> Task details: Using the data beneath, show every line that includes the word "DonnaOro".

====== Data excerpts

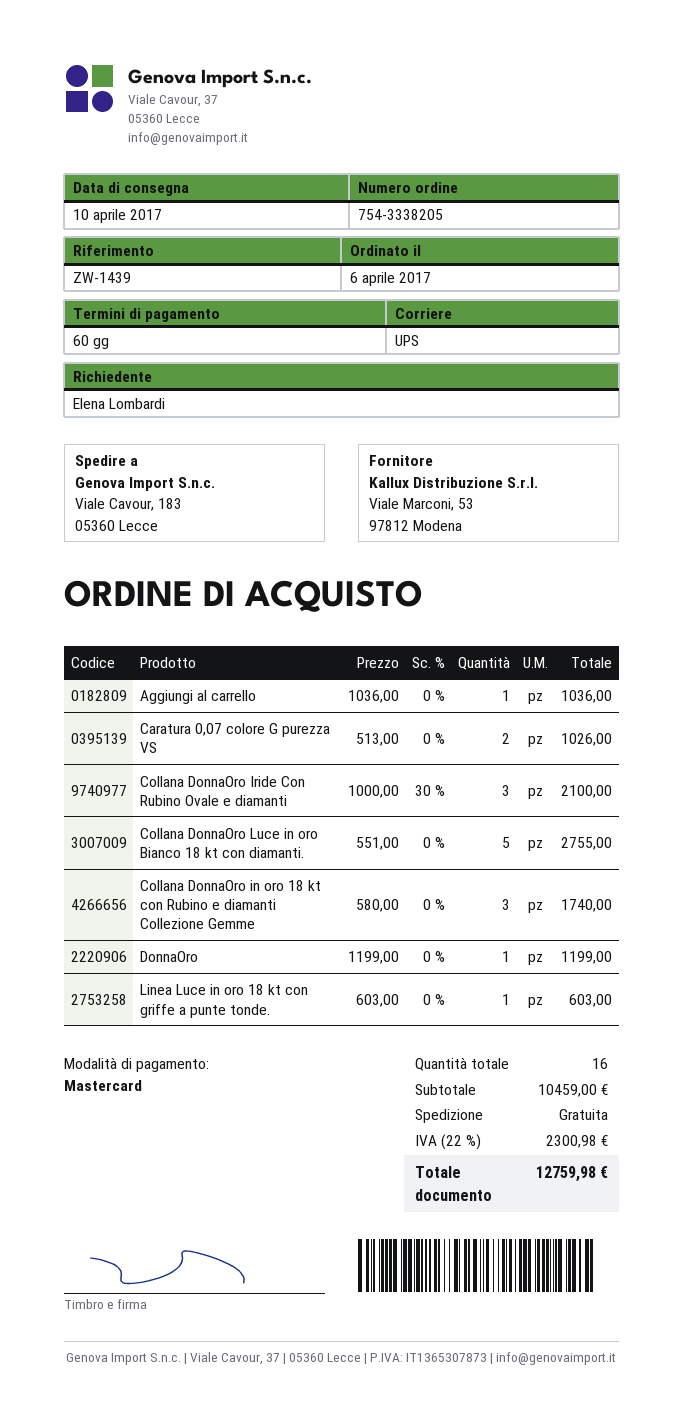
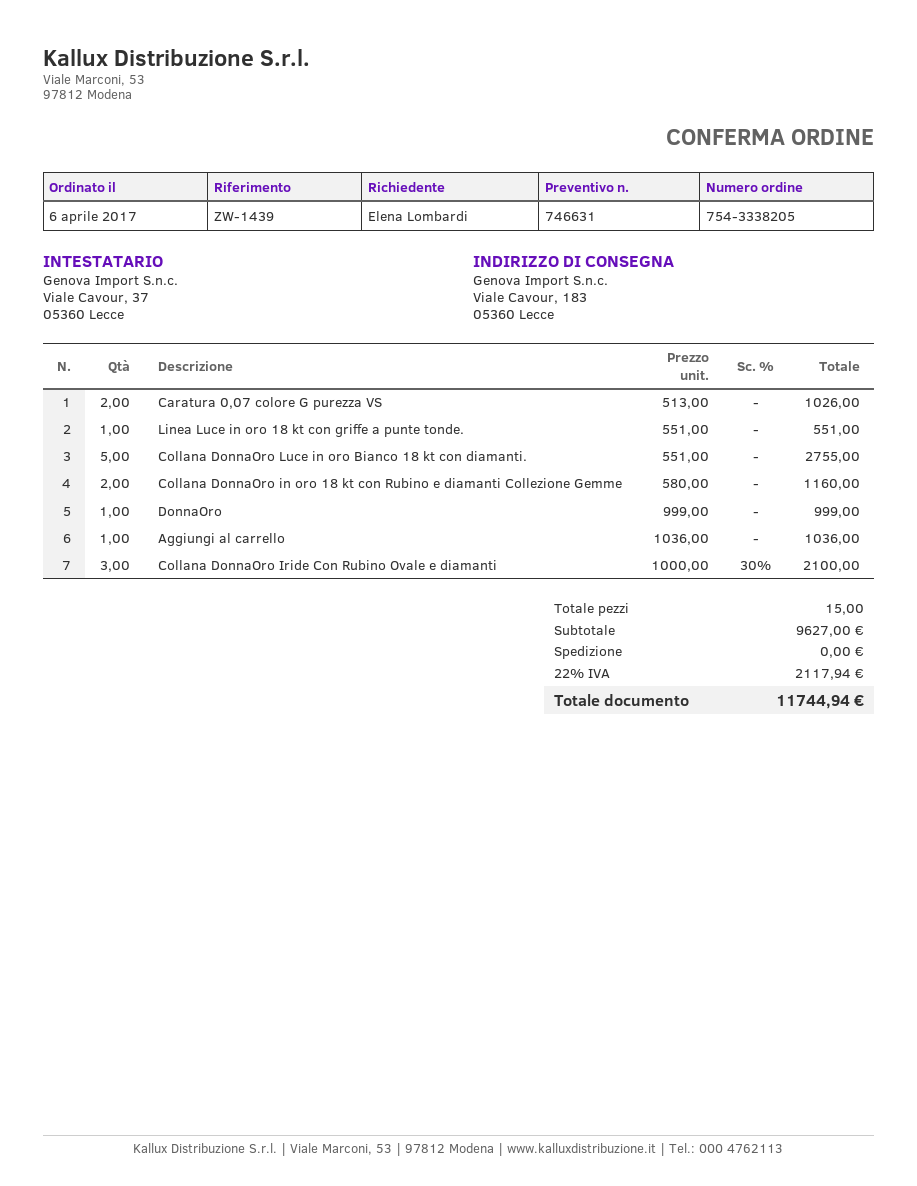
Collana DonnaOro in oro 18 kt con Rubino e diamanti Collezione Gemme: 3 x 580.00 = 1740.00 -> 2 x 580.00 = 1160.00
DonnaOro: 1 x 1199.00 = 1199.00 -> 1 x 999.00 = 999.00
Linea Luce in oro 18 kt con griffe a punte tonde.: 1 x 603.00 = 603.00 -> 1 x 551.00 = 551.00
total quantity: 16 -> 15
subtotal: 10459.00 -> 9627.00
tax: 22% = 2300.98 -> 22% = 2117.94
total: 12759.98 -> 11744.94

============

> Task solution:
Collana DonnaOro in oro 18 kt con Rubino e diamanti Collezione Gemme: 3 x 580.00 = 1740.00 -> 2 x 580.00 = 1160.00
DonnaOro: 1 x 1199.00 = 1199.00 -> 1 x 999.00 = 999.00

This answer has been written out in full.